“O tempo nos obriga hoje a viver as diferenças como ponto de encontro. Viver as divergências como ocasiões para o diálogo fraterno, sereno, objetivo e respeitoso. Viver a pluralidade como uma riqueza incomparável. Temos que maravilhar-nos com a parte do mistério escondido em cada um, seja quem for. Também temos que abrir-nos para descobrir-nos e oferecer-nos a fim de acolher”.
Com essas palavras de um muçulmano argelino queremos iniciar a nossa reflexão sobre a ética no sacerdócio. Não como quem faz uma concessão, mas como alguém que cumpre uma exigência do nosso tempo. Não como uma experiência passageira, mas como um desafio perene.
Não se trata de “brincar” com o outro, numa alteridade descompromissada, mas de respeitar o outro em sua intimidade de outro, com tudo aquilo que ele tem de próprio: a sua hereditariedade, o seu meio, a sua maneira de ser, a sua individualidade. É aqui que ele se revela “outro”. Diferente, às vezes calado ou outras vezes falador. Tímido ou extrovertido. Voltado para o espiritual ou, outras vezes, mundano. Piedoso ou piadoso. Não importa; é o outro.
Qual é a linha do padre que vai chegar? Que tipo de padre ele encarna? Que orientação ele deu a respeito da comunhão para casais de segunda união? O que ele fala a respeito do problema da pedofilia?

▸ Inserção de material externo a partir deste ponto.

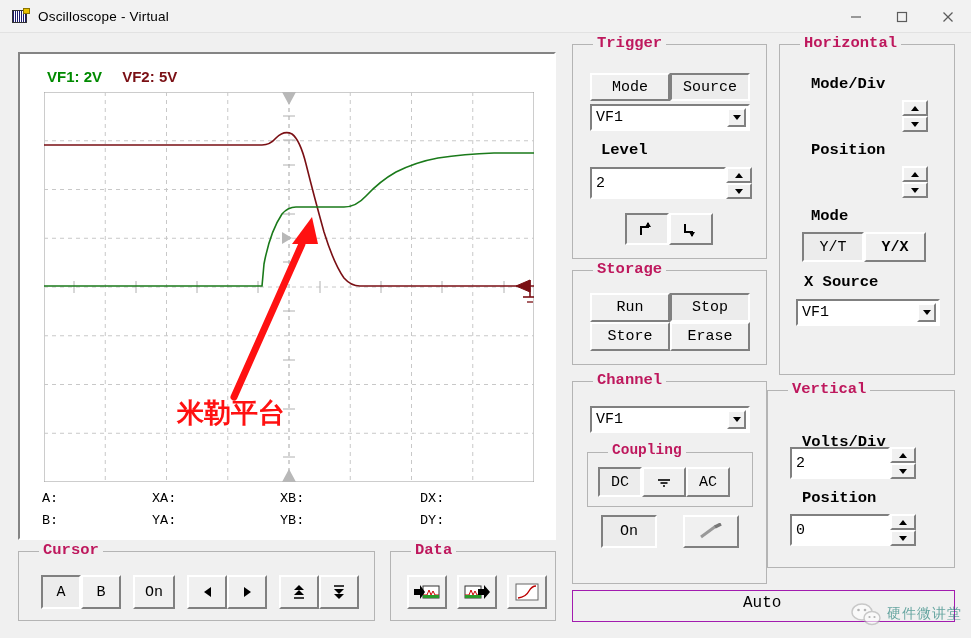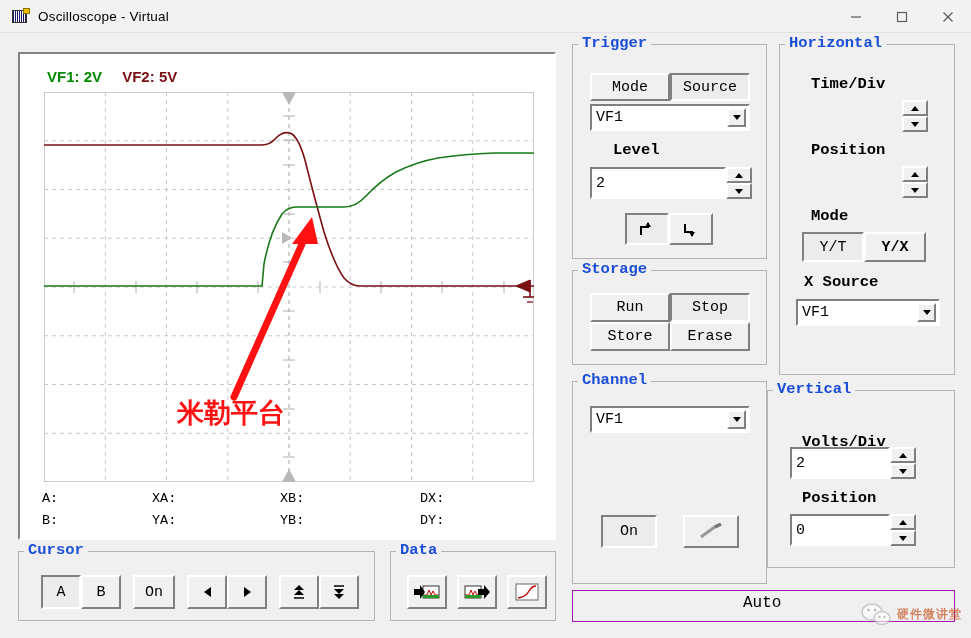"Trigger" .grp > .legend { color: #1d4ed8 -> #be185d; left: 5px -> 20px }
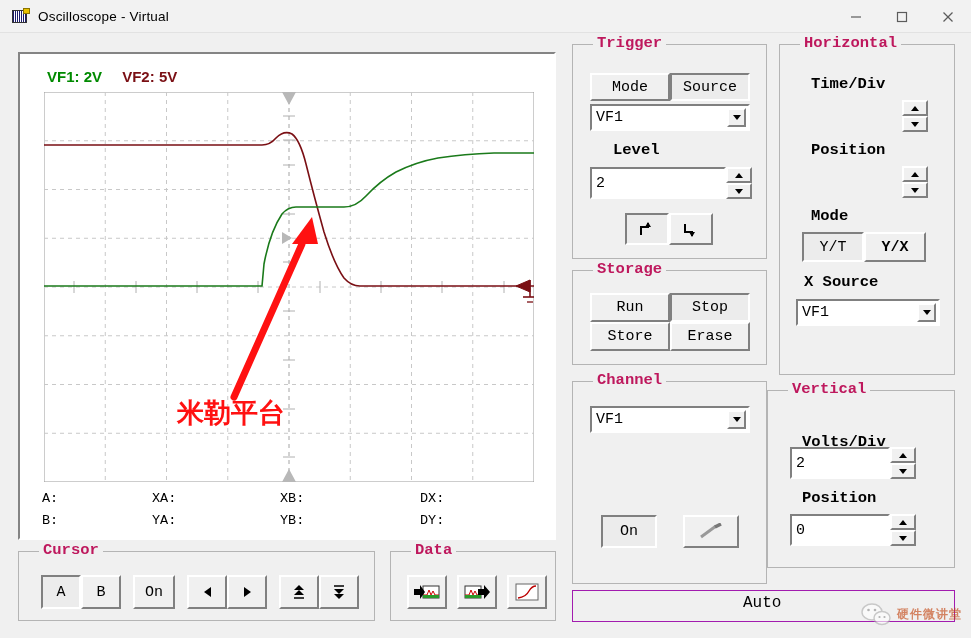"Time/Div" div.lbl { text: Time/Div -> Mode/Div }
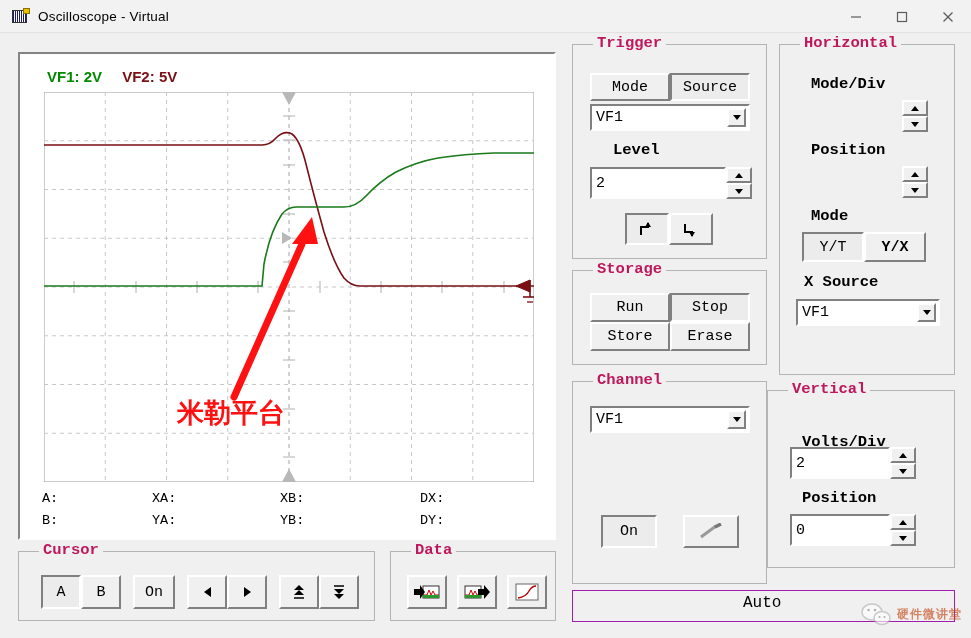"Level" div.lbl { margin-left: 12px -> none }
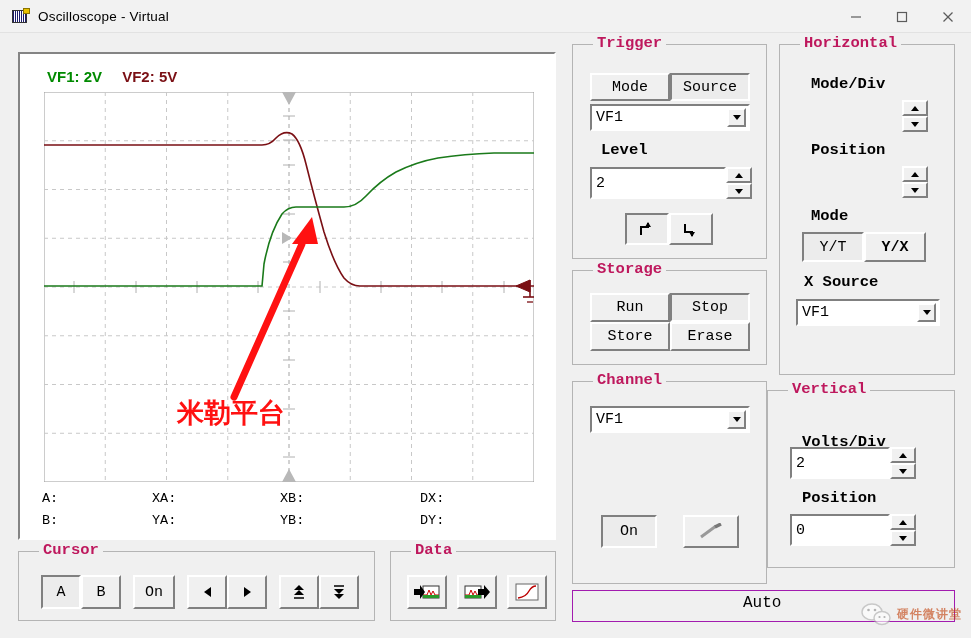"Coupling" div.grp { html: none -> <div> <div>Coupling</div> <div> <span>DC</span> </div> <div> <svg> <line></line> <line></line> <line></line> </svg> </div> <div> <span>AC</span> </div> </div> }
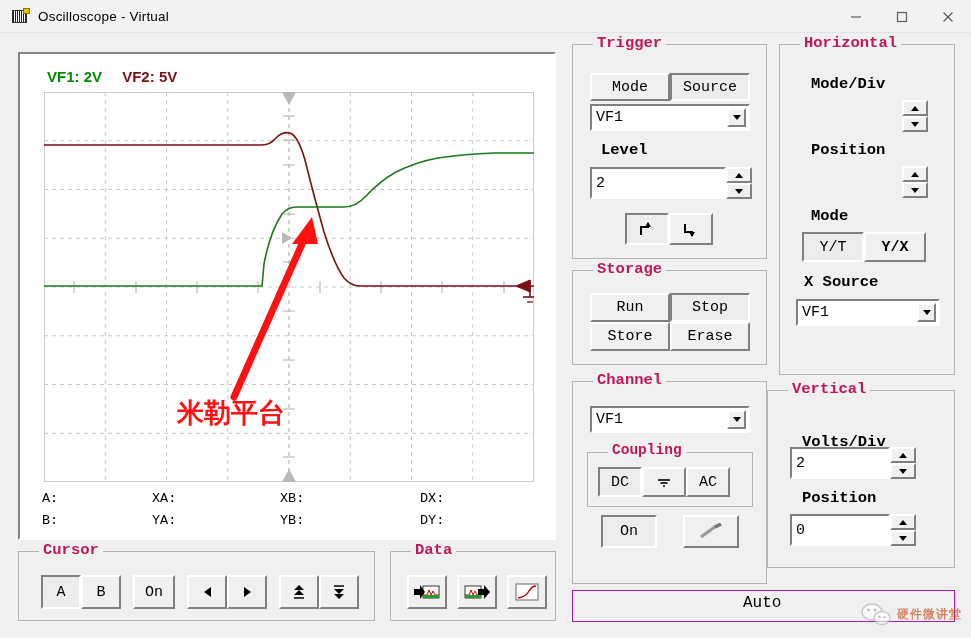"硬件微讲堂" #watermark .wm-text { color: #c2410c -> #0f766e; font-size: 12px -> 14px; font-weight: bold -> normal }
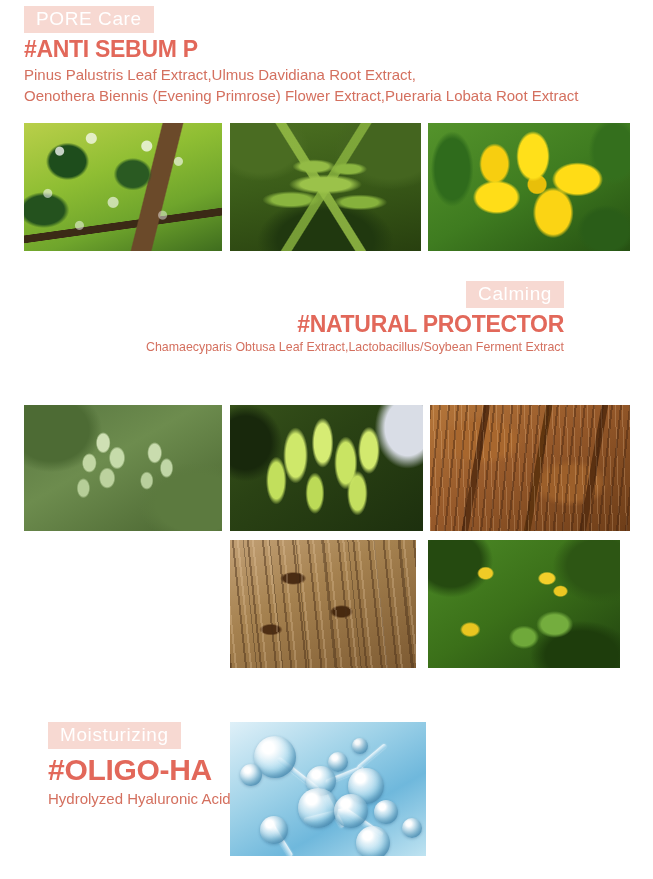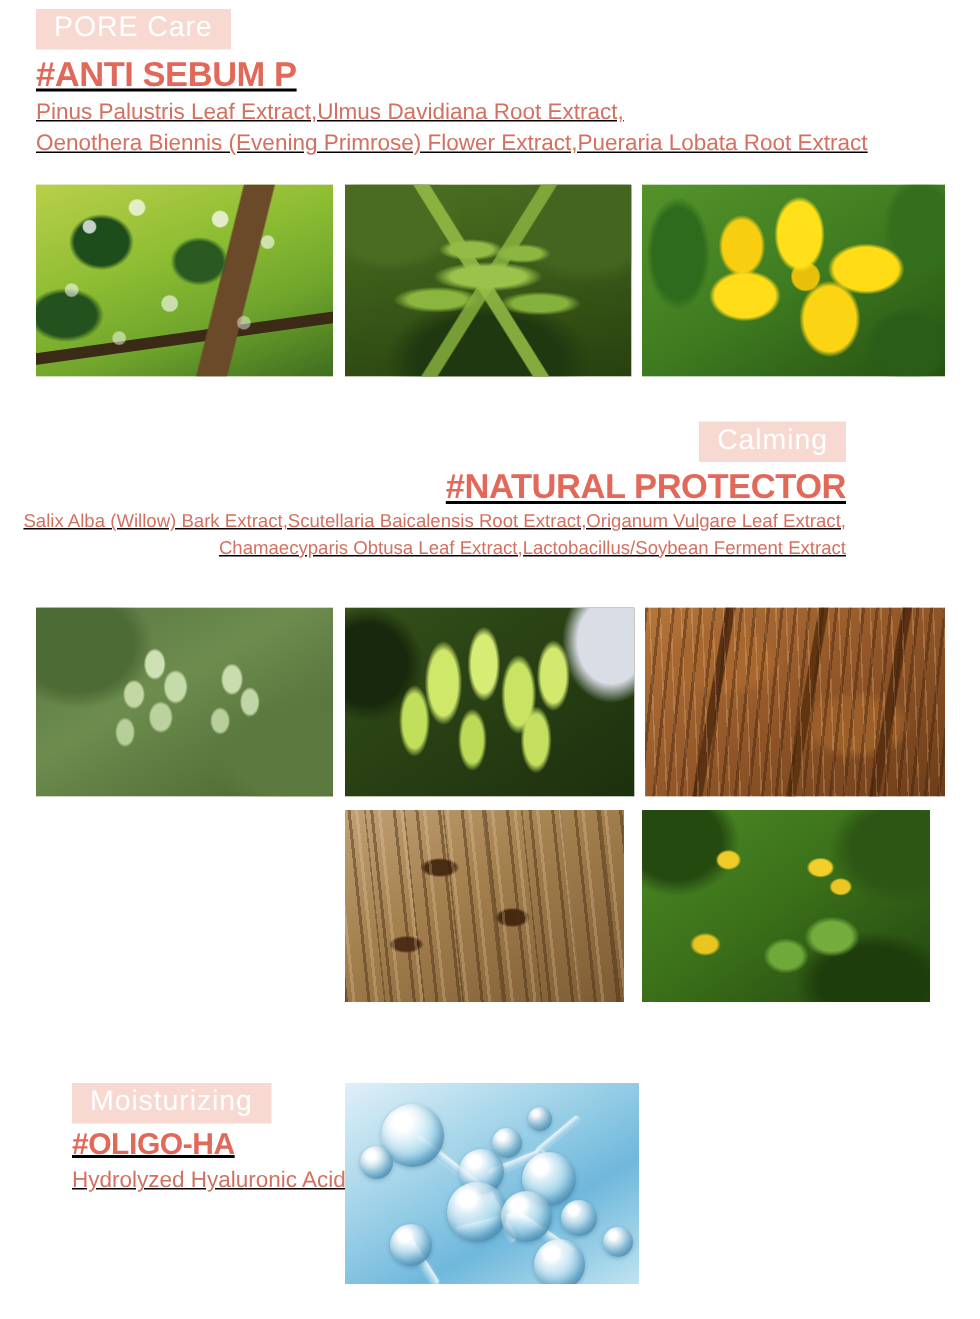"PORE Care" .section { text-decoration: underline -> none }
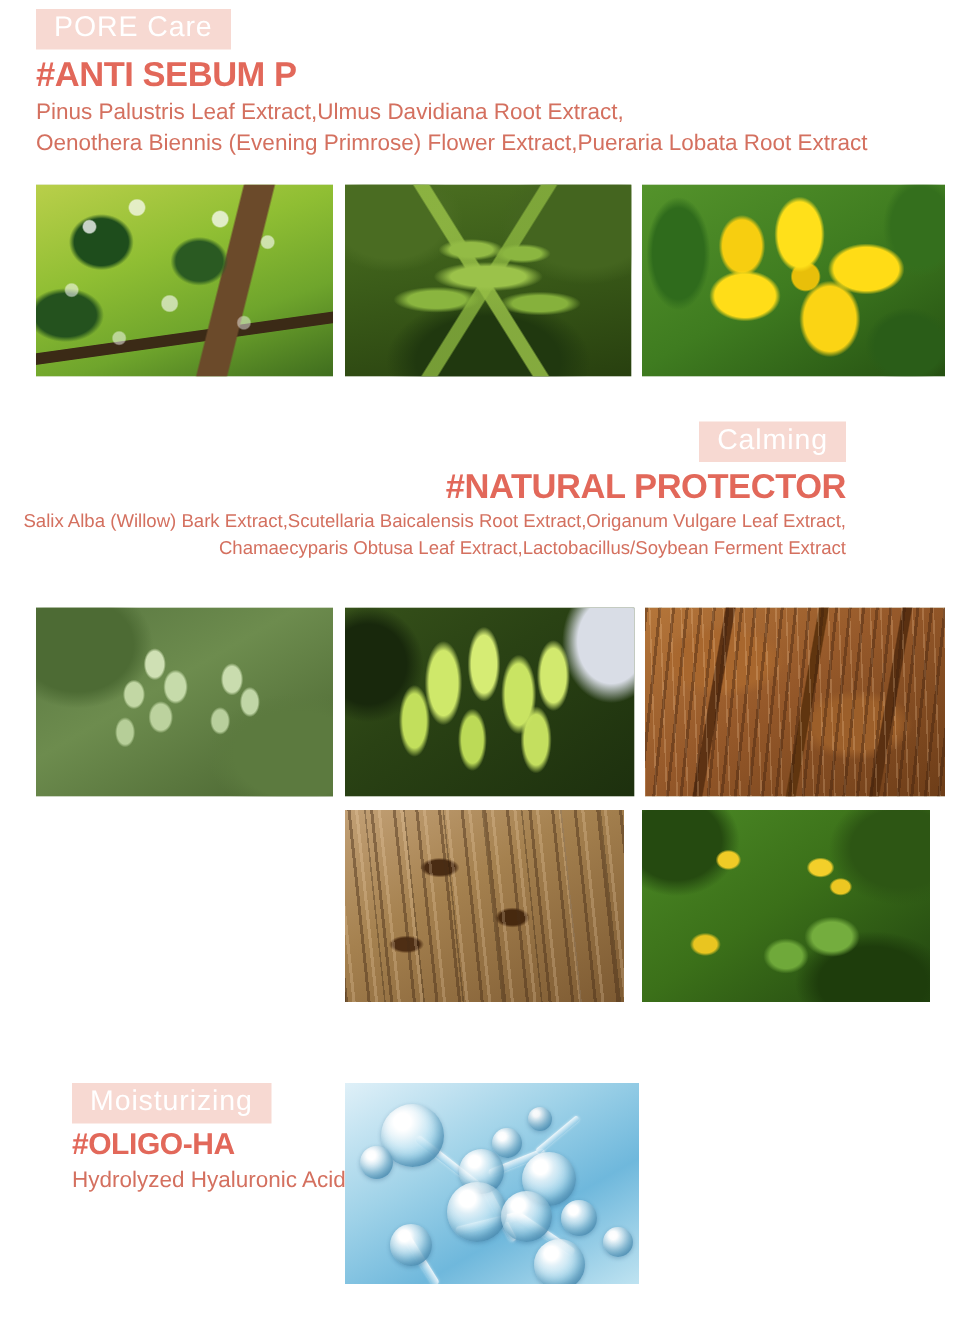"Salix Alba (Willow) Bark" span.ln { html: <span>Salix Alba (Willow) Bark Extract,Scutellaria Baicalensis Root Extract,Origanum Vulgare Leaf Extract,</span> -> none }
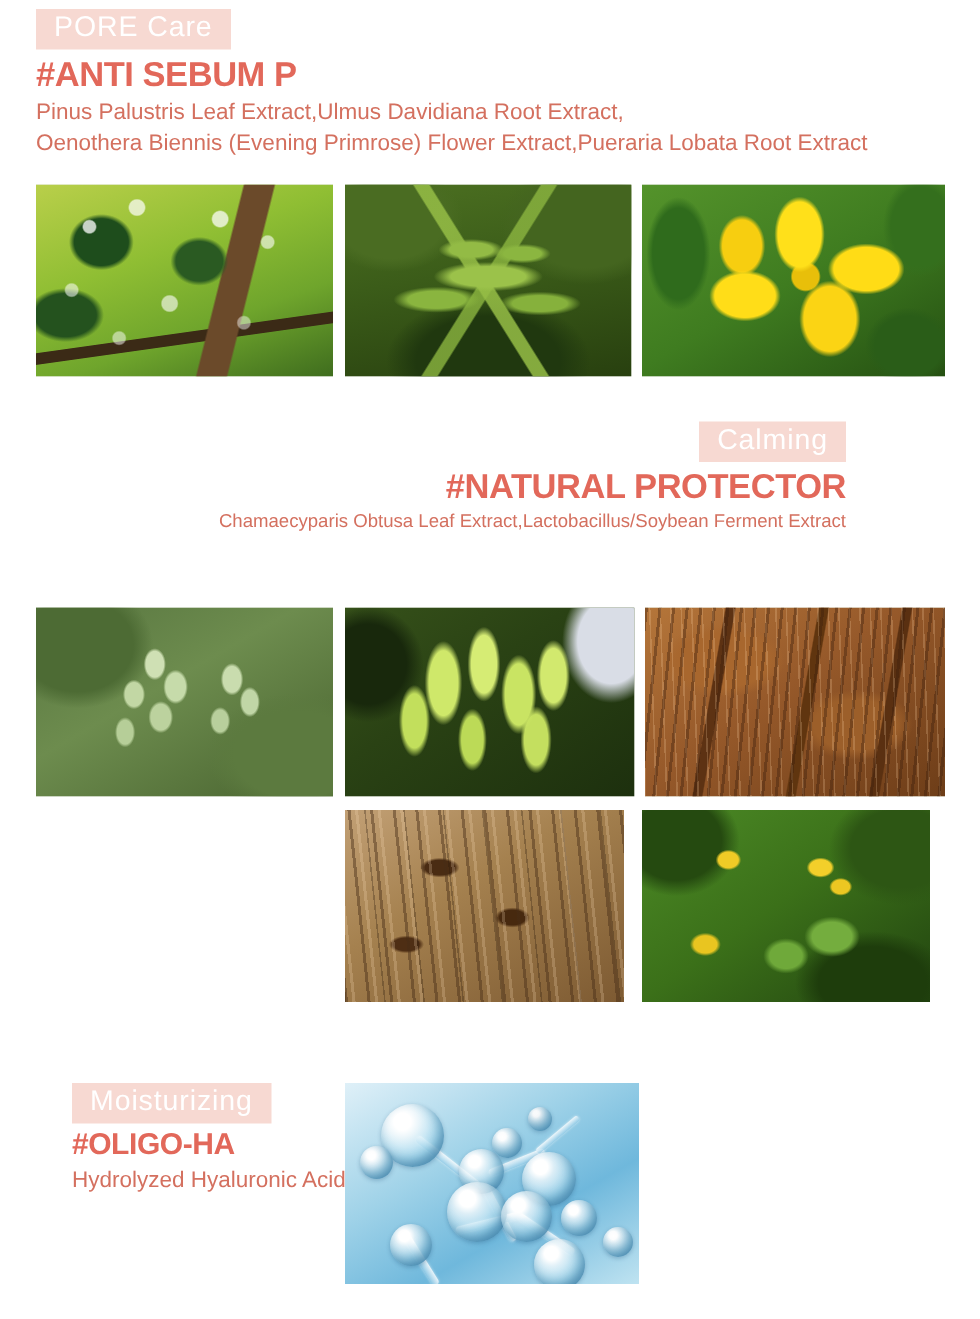"#OLIGO-HA" .heading.small { font-size: 20px -> 30px }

A missa dele é demorada? Perguntas que não pedem respostas, pois o forte, o importante é a pergunta. Não importa o que ele pensa ou o que ele prega. De qualquer forma, ele tem que “rezar na nossa cartilha”, dizem as más línguas. “Do contrário...”
Hoje, a palavra de ordem é “ética”. Em tudo se exige ética. Até dos políticos, aqueles que parecem imunes a tudo, se exige ética. O comportamento ético está na base de qualquer atividade, seja ela na medicina, no matrimônio, nos negócios... E eu diria também no sacerdócio. Sobretudo no sacerdócio. Aquele que é obrigado ao sigilo da confissão tem, também, as obrigações éticas.
Não é nada bonito a gente ver padre “detonando” padre. Fazendo a “ficha” do outro. É o que não se vê entre médicos, advogados, evangélicos... Há um respeito pelo outro. É o respeito pelo “diferente”. O outro é o outro. Não se repete, nem nas impressões digitais.
O Vaticano II, curiosamente, não fala de presbítero. Fala de presbíteros. Isto para nos dizer que “ninguém é padre sozinho”; não há padre, há padres.
E qual é o quadro com que nos deparamos? Sacerdotes solitários, isolados do bispo, dos colegas e do povo. Cada um fazendo de sua paróquia uma diocese, fechando-se num “gueto”, um “l´État c´est moi” religioso, como que a dizer: aqui mando eu! Uma disputa de poder, uma competição desenfreada, cada um querendo ocupar o primeiro lugar.
Eu não sou “modelo” nem “paradigma”. Também tenho as minhas limitações, os meus defeitos, os meus pecados. Da mesma forma, o outro. Entre o belo e o feio, o bom e o mau, o leal e o desleal, o amigo e o inimigo, devo ficar sempre com a primeira opção, o mesmo vale para o outro para quem sou o outro.
O estado atual do sacerdócio reflete todas as ambiguidades que vão do heroísmo à covardia, da fidelidade à fraqueza, do martírio à fuga.
Bonito o testemunho de um padre que acolhia o seu substituto e dizia: “é um santo”. E aí desfiava um rosário de qualidades do padre novo. Melhor para ele, que deixava a paróquia e se fazia pequeno e se reconhecia pecador. Aí sim, o povo iria dizer: santo é o que saiu.
Sim, santo é o que saiu. E também o que chegou, diria eu. Todos são santos, passageiros, missionários. As diferenças, as divergências e a pluralidade é que fazem a beleza do presbitério.